Domesticating God

I have been reading a blog from the United Kingdom, This Fragile Tent.  He is a liberal Christian who is asking some interesting questions about what it means to be a person of faith in today’s world.  In  today’s blog, entitled, How do you love an unknowable God?  He mentions the Christian concept of a personal relationship with God and then states “It is an idea that seems to domesticate God, and recast him in a role that is of our own making.”

I added a comment that I thought there was a danger to domesticate God.  Anne Lamott said, ” You can safely assume that you made God in your own image when it turns out that God hates the same people that you do.”

But this is what we do isn’t it?  Domesticate God.  I see it most evident here in the south, this desire to have God recast into our own image so we are comfortable in our conservative way of living.   Good people, good honest working people, who attend church all day on Sunday and during the week in order to learn how to love God with all their hearts, minds, and spirits, clapped when their co-workers were arrested as alleged undocumented workers at Howard Industries.  They believed that God’s will was being done in those arrests.  They rejoiced in the suffering of others.  God was domesticated into their own image. 

Many of those arrested are also good people, good hard working people who came to this country believing that God would make a way for them.  They believed it was God’s will for them to better their lives and to live without political oppression from their governments. They believed that God wanted them to be able to have work enabling them have sufficient sustenance for their family.   God was domesticated into their own image, too.   Are both right?  Are both following the will of God as best as they can discern? 

Vice Presidential candidate Sarah Palin has some strong opinions about God’s will.  She believes it is God’s will for abstinence before marriage, for comprehensive sex education not to be taught to our teenagers.   And when her teenage daughter became pregnant by a young boy who does not want children, who does not want the responsibilities of marriage, it was God’s will that she have this baby out of wedlock.  God has been domesticated.

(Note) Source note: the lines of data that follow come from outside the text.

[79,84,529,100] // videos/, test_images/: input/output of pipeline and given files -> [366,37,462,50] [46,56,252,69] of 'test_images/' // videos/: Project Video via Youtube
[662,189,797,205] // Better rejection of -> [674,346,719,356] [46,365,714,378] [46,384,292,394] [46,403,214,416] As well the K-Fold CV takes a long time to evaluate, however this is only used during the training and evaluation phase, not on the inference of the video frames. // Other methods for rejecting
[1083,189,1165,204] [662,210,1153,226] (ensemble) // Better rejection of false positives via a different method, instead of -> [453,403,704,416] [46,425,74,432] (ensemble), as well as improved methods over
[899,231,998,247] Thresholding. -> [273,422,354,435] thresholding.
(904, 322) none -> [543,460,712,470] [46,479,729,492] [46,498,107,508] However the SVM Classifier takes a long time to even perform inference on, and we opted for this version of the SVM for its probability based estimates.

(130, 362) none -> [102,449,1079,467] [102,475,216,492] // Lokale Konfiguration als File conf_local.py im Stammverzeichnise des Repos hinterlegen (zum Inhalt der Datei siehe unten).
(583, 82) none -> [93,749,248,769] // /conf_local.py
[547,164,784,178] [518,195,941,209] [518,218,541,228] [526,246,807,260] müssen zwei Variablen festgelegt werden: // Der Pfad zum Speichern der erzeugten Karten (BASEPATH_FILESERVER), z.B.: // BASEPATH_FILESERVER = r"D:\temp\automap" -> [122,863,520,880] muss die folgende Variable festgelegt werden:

When news analyst Bill O’reilly commented on this situation, he very compassionately stated that this was a private family matter.  The baby will be born into a loving home, mother and child will not become a taxpayer liability through welfare, and that it is the family’s and mother’s choice to have this child born.  No argument from me.  I agree even if there is a contradiction between Sarah Palin’s desired values for the citizens of Alaska and the living out of her own values within her family network. 

Bill O’Reilly had a different reaction, a few months before, when examining the story of Britney Spears teenage sister becoming pregnant and who was planning to keep the child.  His response was that the parents were irresponsible in not controlling the behaviors of their teenager.  He denounced the behavior as not being acceptable moral behavior.  For Palin’s daughter, the same standards did not apply? He has conveniently rationalized his contradictions. Palin’s daughter, a young teen of high moral standards; Spears, a young promiscuous teen needing to be reigned in and controlled; both making the choice to keep their babies and raising them.   Bill O’reilly has domesticated God. 

My examples used are just the most recent in the news coverage.  So my stating this argument using Republicans can also be made using Democrats, Independents, and even the Green Party candidates.  We do tend to domesticate God into our own image to justify the actions we choose to make given the current circumstances.    Our going to war in Iraq has been rationalized by some as a fore runner to the second coming; as a spiritual war between the forces of good and evil (good being Christian Americans, evil being Islamic Arabs whose country we invaded and occupied under false assumptions).  These rationales are the domestication of God.   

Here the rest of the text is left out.